2.  Compatibility challenges

   By adopting SR Policy, the states in the network can be greatly
   reduced, which will relieve the devices and evolve into stateless
   fabric ultimately.  However, it will also bring compatibility
   challenges on the legacy devices correspondingly.  In particular, the
   legacy devices need to upgrade in order to support the processing of
   SRH.  Furthermore, as the segments in the segment list increase the
   SR Policy incrementally expends, the encapsulation header overhead
   increases, which will also impose high requirements on the
   performance of hardware forwarding (i.e.  the capability of chipset).

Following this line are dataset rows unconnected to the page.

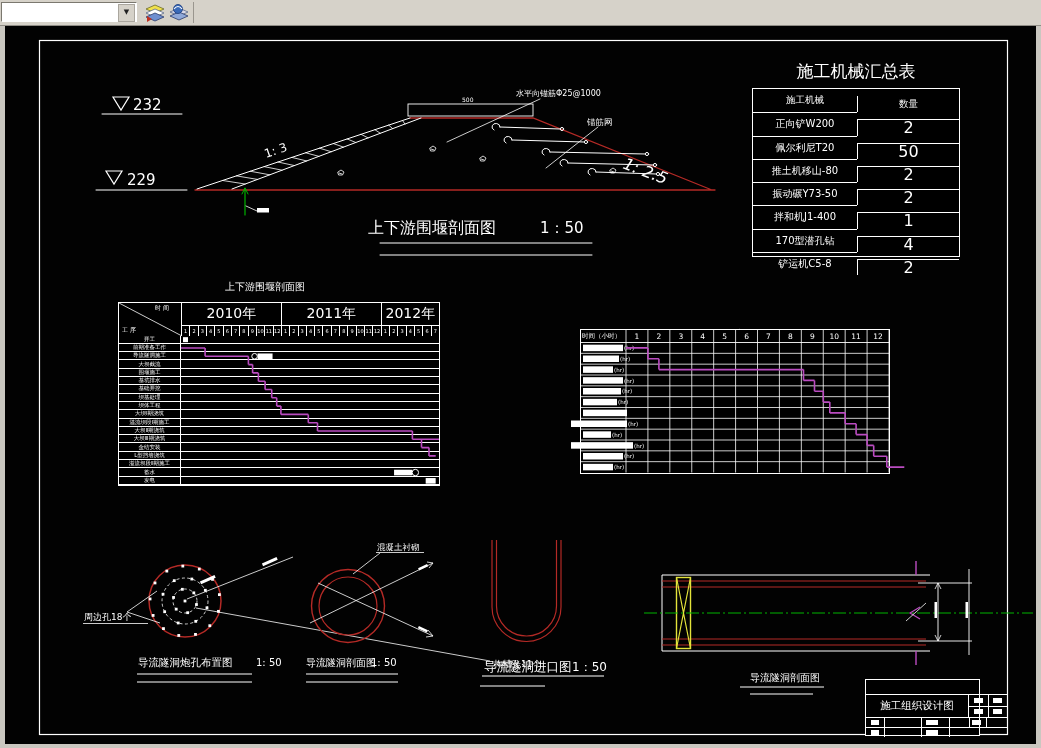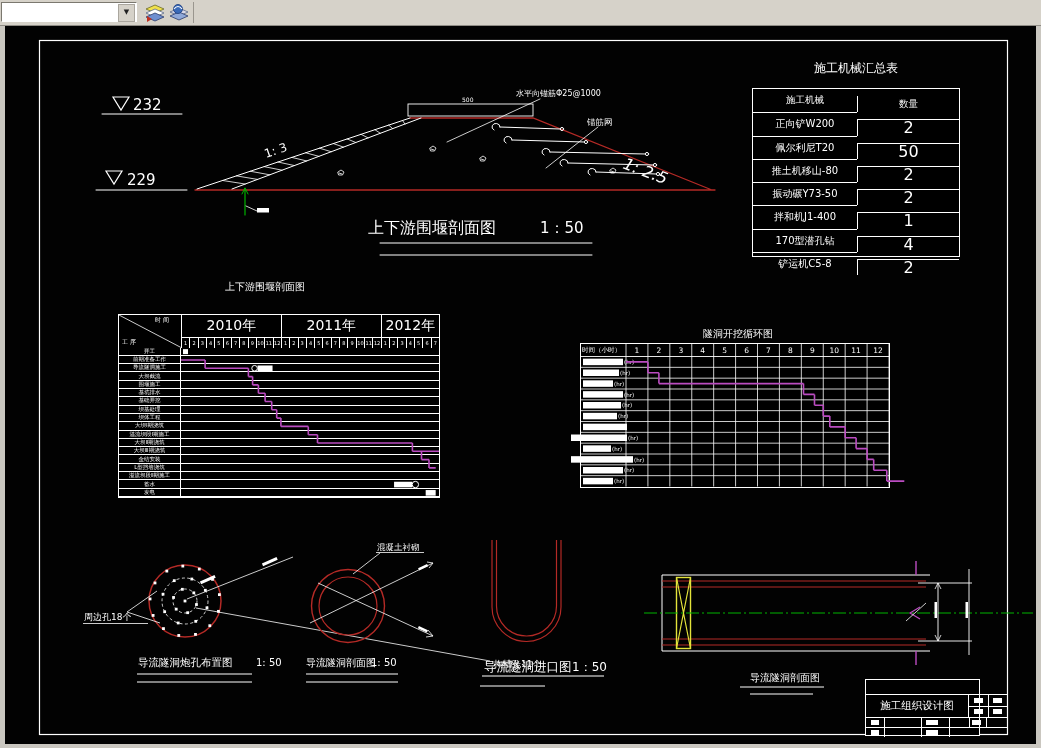"施工机械汇总表" div.wtxt { font-size: 12px -> 17px }
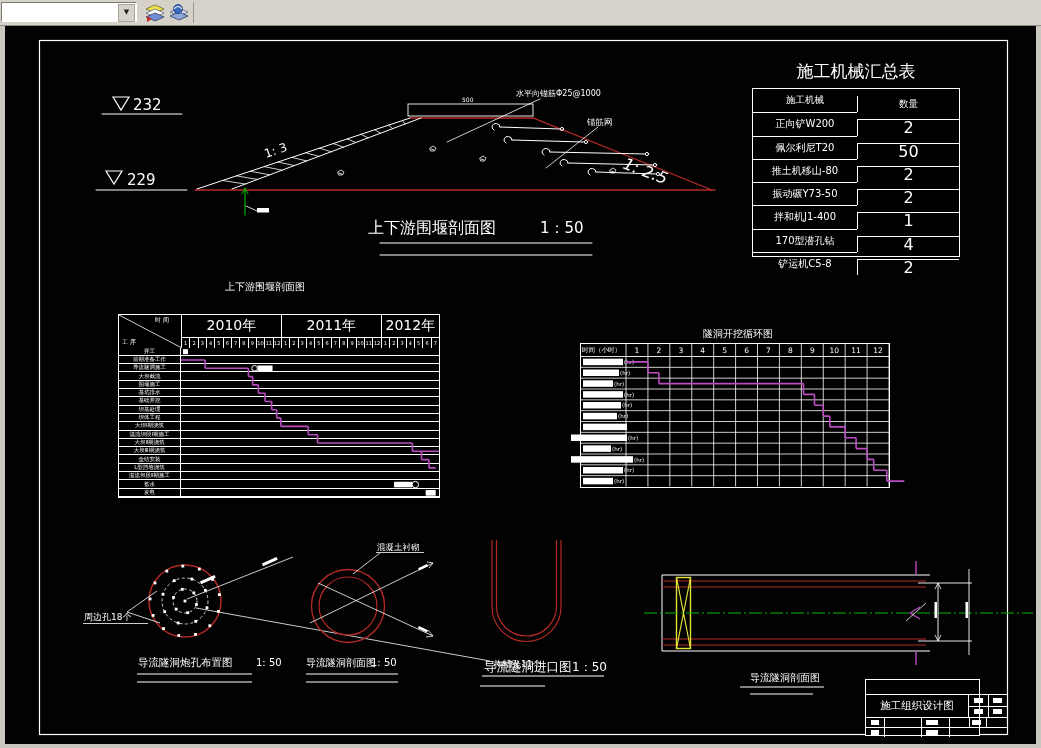"2010年" div.chartbox { top: 314px -> 302px }
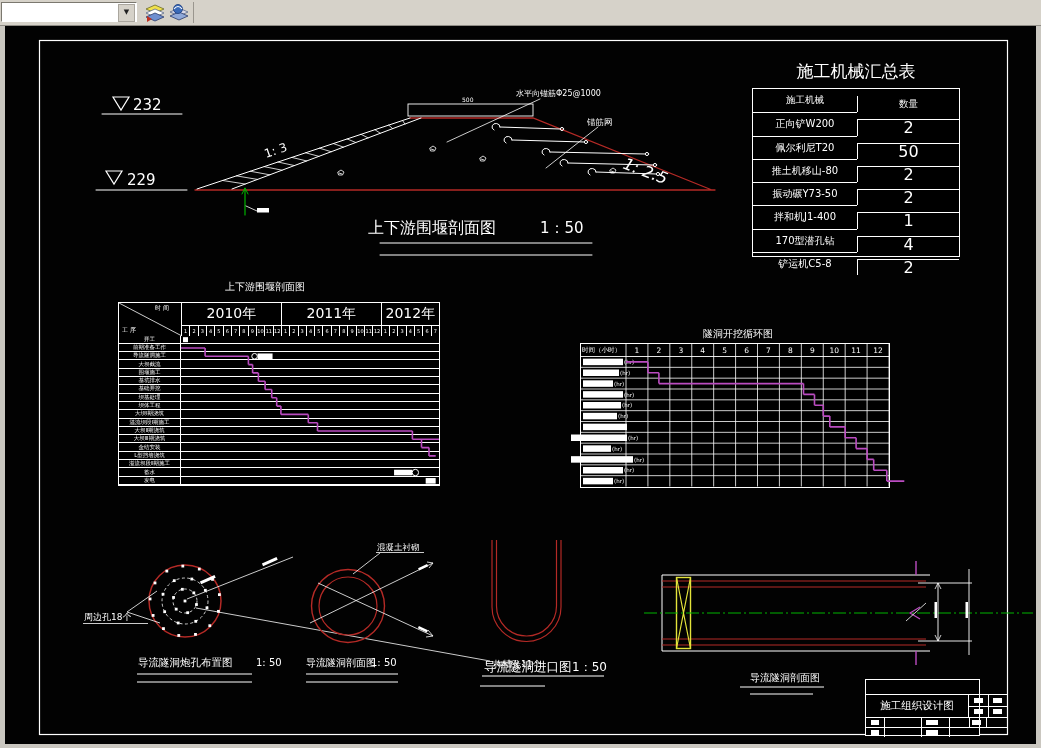"时间（小时）" div.chartbox { top: 343px -> 329px }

   This section identifies the imposed challenges in the following
   SPRING use cases.

2.1.  Fast Reroute (FRR)

   FRR is deployed to cope with link or node failures by precomputing
   backup paths.  By relying on SR, Topology Independent Loop-free
   Alternate Fast Re-route (TI-LFA)
   [I-D.bashandy-rtgwg-segment-routing-ti-lfa] provides a local repair
   mechnism with the ability to activate the data plane switch-over onto
   a loop free backup path irrespective of topologies prior and after
   the sudden failure.

   Using SR, there is no need to create state in the network in order to
   enforce FRR behavior.  Correspondingly, the Point of Local Repair,
   i.e. the protecting router, needs to insert a repair list at the head
   of the segment list in the SR header, encoding the explicit post-
   convergence path to the destination.  This action will increase the
   length of the segment list in the SRH as shown in Figure 1.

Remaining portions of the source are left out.